WORK INSTRUCTIONS
Return every line from the records below that has the word "calls".

RECORDS SHOWN

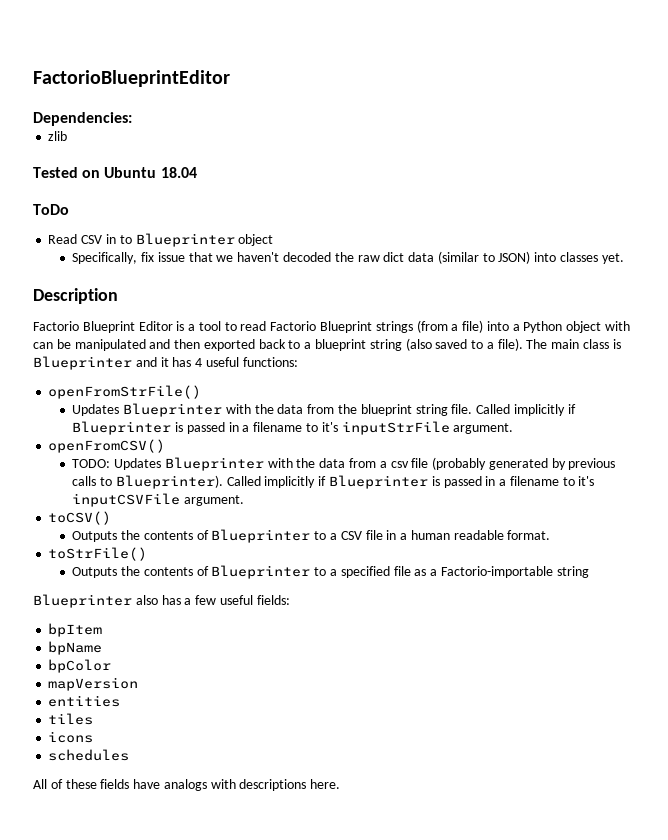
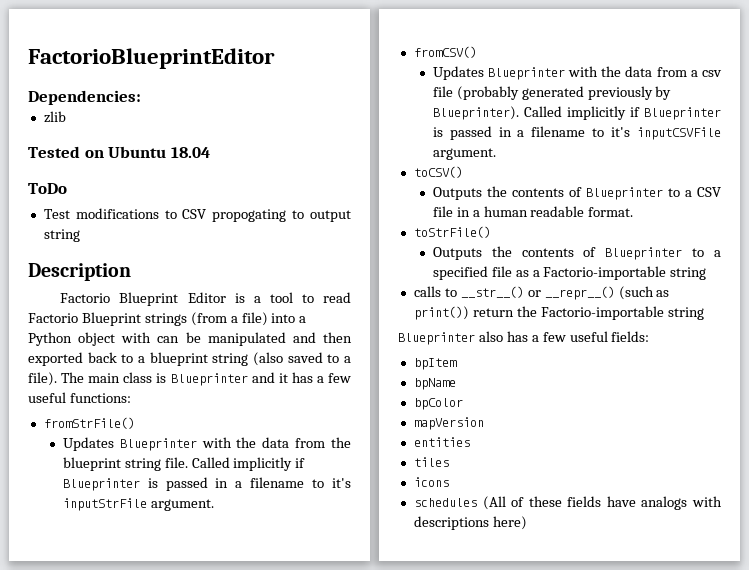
- Read CSV in to Blueprinter object
- Specifically, fix issue that we haven't decoded the raw dict data (similar to JSON) into classes yet.
+ Test modifications to CSV propogating to output string
- The main class is Blueprinter and it has 4 useful functions:
+ The main class is Blueprinter and it has a few useful functions:
- openFromStrFile()
+ fromStrFile()
- openFromCSV()
- TODO: Updates Blueprinter with the data from a csv file (probably generated by previous calls to Blueprinter).
+ fromCSV()
+ Updates Blueprinter with the data from a csv file (probably generated previously by Blueprinter).
+ calls to __str__() or __repr__() (such as print()) return the Factorio-importable string
- schedules
- All of these fields have analogs with descriptions here.
+ schedules (All of these fields have analogs with descriptions here)

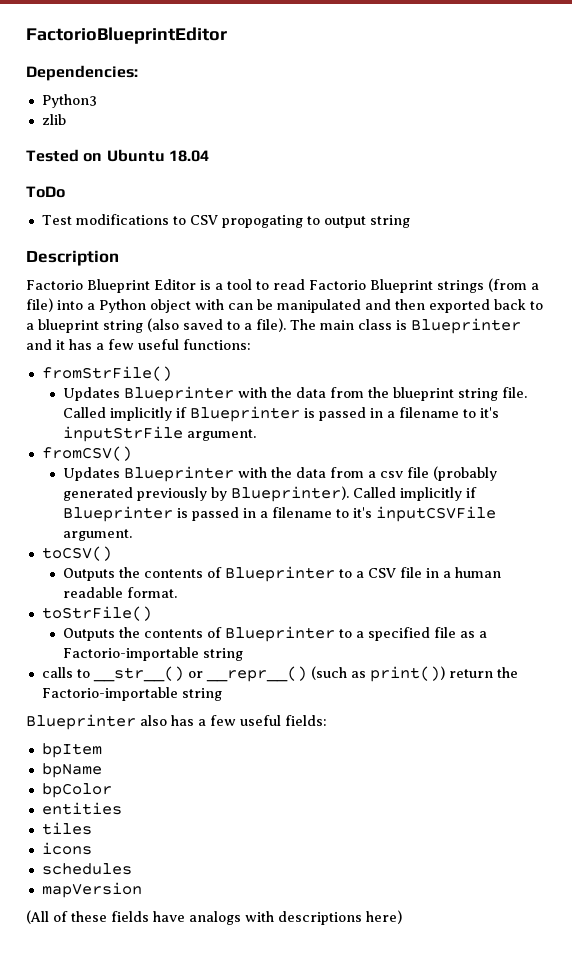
+ Python3
- mapVersion
- schedules (All of these fields have analogs with descriptions here)
+ schedules
+ mapVersion
+ (All of these fields have analogs with descriptions here)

RESULT
- TODO: Updates Blueprinter with the data from a csv file (probably generated by previous calls to Blueprinter).
+ calls to __str__() or __repr__() (such as print()) return the Factorio-importable string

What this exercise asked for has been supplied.